The north of Taunusstein is crossed by the Upper Germanic Limes, a line of frontier forts begun in AD 86 by the Romans which stretched from near Bonn on the Rhine to near Regensburg on the Danube. It divided the Roman Empire from the unconquered Germanic tribes. Close to Orlen and the Bundesstraße 417 is a replica of a Limes watchtower, right beside the remains of the castrum Zugmantel.

The Upper-Germanic-Rhaetian Limes (the Limes Germanicus) is a UNESCO World Heritage Site.

===Coat of arms===
The town's arms might be described thus: Azure a lion rampant Or armed and langued gules, in his forepaws an escutcheon, argent a cross gules.

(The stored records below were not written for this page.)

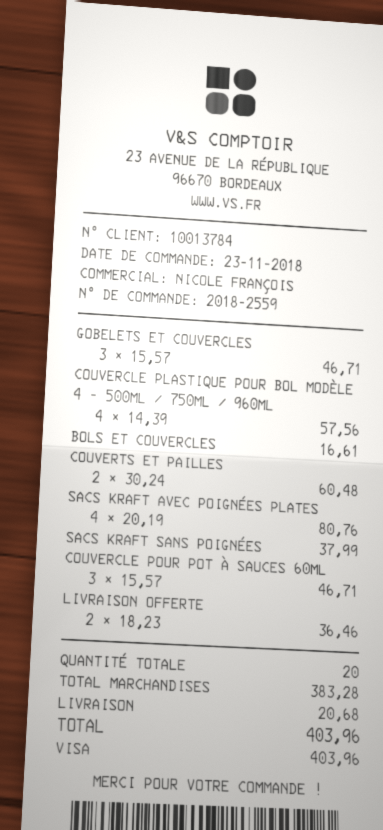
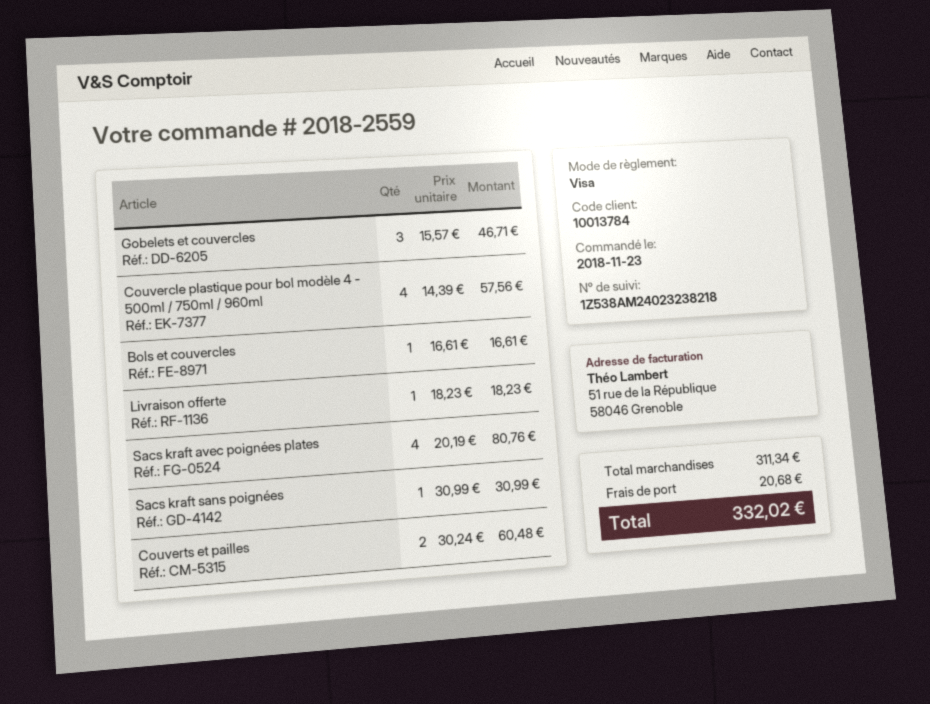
SACS KRAFT SANS POIGNÉES: 1 x 37.99 = 37.99 -> 1 x 30.99 = 30.99
COUVERCLE POUR POT À SAUCES 60ML: 3 x 15.57 = 46.71 -> none
LIVRAISON OFFERTE: 2 x 18.23 = 36.46 -> 1 x 18.23 = 18.23
subtotal: 383.28 -> 311.34
total: 403.96 -> 332.02

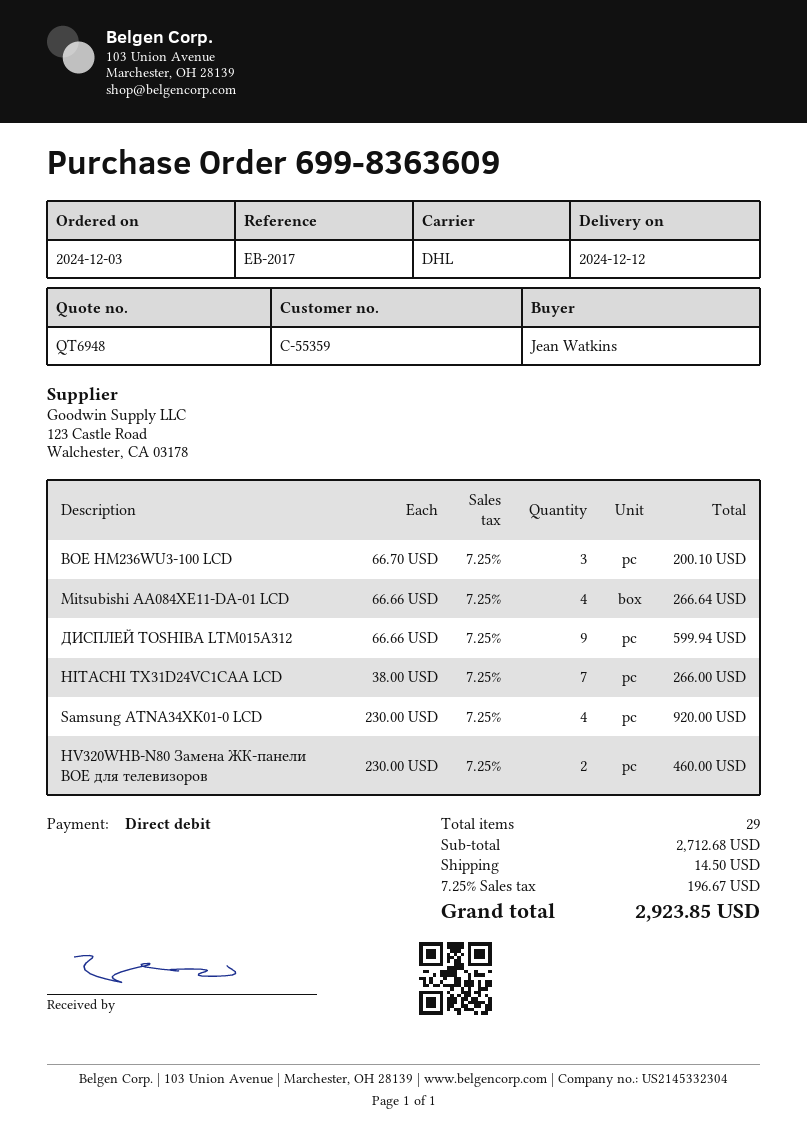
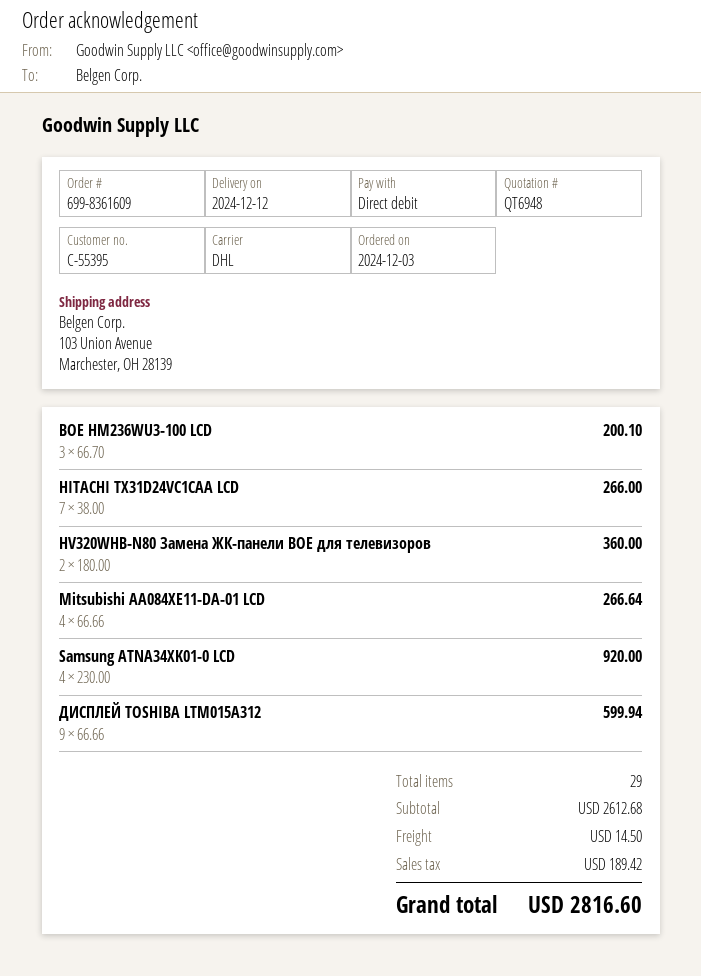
order number: 699-8363609 -> 699-8361609
customer number: C-55359 -> C-55395
HV320WHB-N80 Замена ЖК-панели BOE для телевизоров: 2 x 230.00 = 460.00 -> 2 x 180.00 = 360.00
subtotal: 2712.68 -> 2612.68
tax: 196.67 -> 189.42
total: 2923.85 -> 2816.60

The golden lion recalls the centuries-long overlordship of the Counts and Princes of Nassau, and at the same time draws on the old arms borne by the Nassau Amt seat of Wehen and the communities of Hahn and Seitzenhahn, all of which were charged with a lion or a lion's head. The cross is an attribute of Saint Ferrutius, the Bleidenstadt Monastery's patron saint. This monastery was founded as early as the 8th century and earned much credit for bringing Christianity and culture into the region on the upper Aar. The former community of Bleidenstadt bore this cross in its former coat of arms.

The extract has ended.